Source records

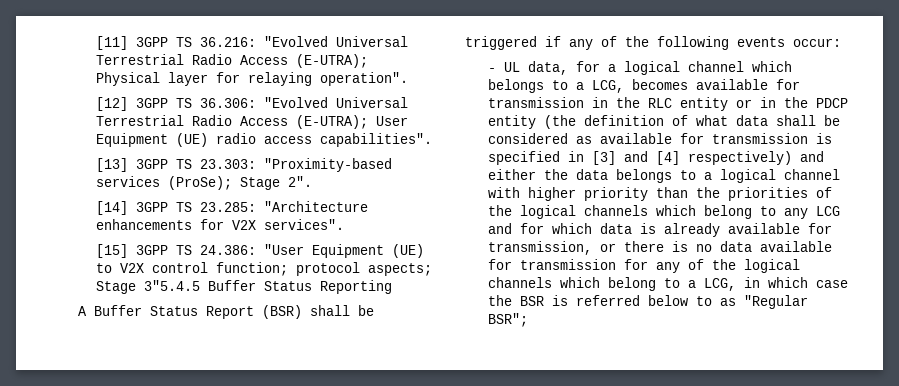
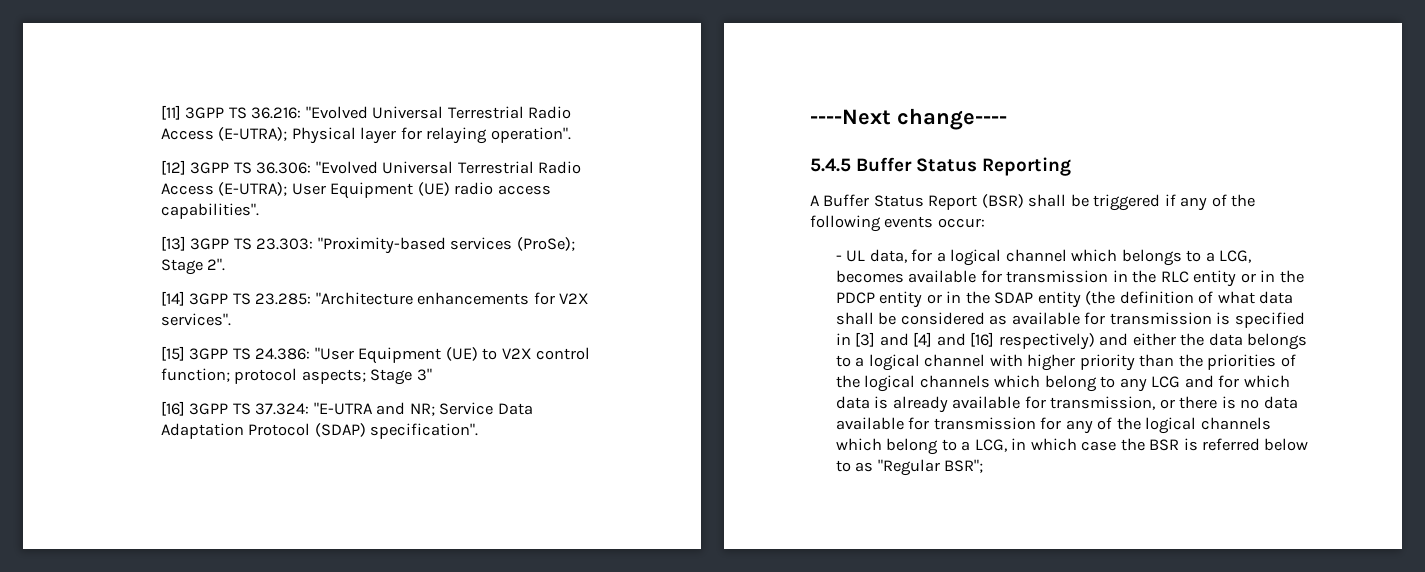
- [15] 3GPP TS 24.386: "User Equipment (UE) to V2X control function; protocol aspects; Stage 3"5.4.5 Buffer Status Reporting
+ [15] 3GPP TS 24.386: "User Equipment (UE) to V2X control function; protocol aspects; Stage 3"
+ [16] 3GPP TS 37.324: "E-UTRA and NR; Service Data Adaptation Protocol (SDAP) specification".
+ ----Next change----
+ 5.4.5 Buffer Status Reporting
- - UL data, for a logical channel which belongs to a LCG, becomes available for transmission in the RLC entity or in the PDCP entity (the definition of what data shall be considered as available for transmission is specified in [3] and [4] respectively) and either the data belongs to a logical channel with higher priority than the priorities of the logical channels which belong to any LCG and for which data is already available for transmission, or there is no data available for transmission for any of the logical channels which belong to a LCG, in which case the BSR is referred below to as "Regular BSR";
+ - UL data, for a logical channel which belongs to a LCG, becomes available for transmission in the RLC entity or in the PDCP entity or in the SDAP entity (the definition of what data shall be considered as available for transmission is specified in [3] and [4] and [16] respectively) and either the data belongs to a logical channel with higher priority than the priorities of the logical channels which belong to any LCG and for which data is already available for transmission, or there is no data available for transmission for any of the logical channels which belong to a LCG, in which case the BSR is referred below to as "Regular BSR";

■ THE PROBLEM
Keep every word of the records exact as you write them out, but drop the pictures.

■ EXERCISE RESPONSE
- [15] 3GPP TS 24.386: "User Equipment (UE) to V2X control function; protocol aspects; Stage 3"5.4.5 Buffer Status Reporting
+ [15] 3GPP TS 24.386: "User Equipment (UE) to V2X control function; protocol aspects; Stage 3"
+ [16] 3GPP TS 37.324: "E-UTRA and NR; Service Data Adaptation Protocol (SDAP) specification".
+ ----Next change----
+ 5.4.5 Buffer Status Reporting
- - UL data, for a logical channel which belongs to a LCG, becomes available for transmission in the RLC entity or in the PDCP entity (the definition of what data shall be considered as available for transmission is specified in [3] and [4] respectively) and either the data belongs to a logical channel with higher priority than the priorities of the logical channels which belong to any LCG and for which data is already available for transmission, or there is no data available for transmission for any of the logical channels which belong to a LCG, in which case the BSR is referred below to as "Regular BSR";
+ - UL data, for a logical channel which belongs to a LCG, becomes available for transmission in the RLC entity or in the PDCP entity or in the SDAP entity (the definition of what data shall be considered as available for transmission is specified in [3] and [4] and [16] respectively) and either the data belongs to a logical channel with higher priority than the priorities of the logical channels which belong to any LCG and for which data is already available for transmission, or there is no data available for transmission for any of the logical channels which belong to a LCG, in which case the BSR is referred below to as "Regular BSR";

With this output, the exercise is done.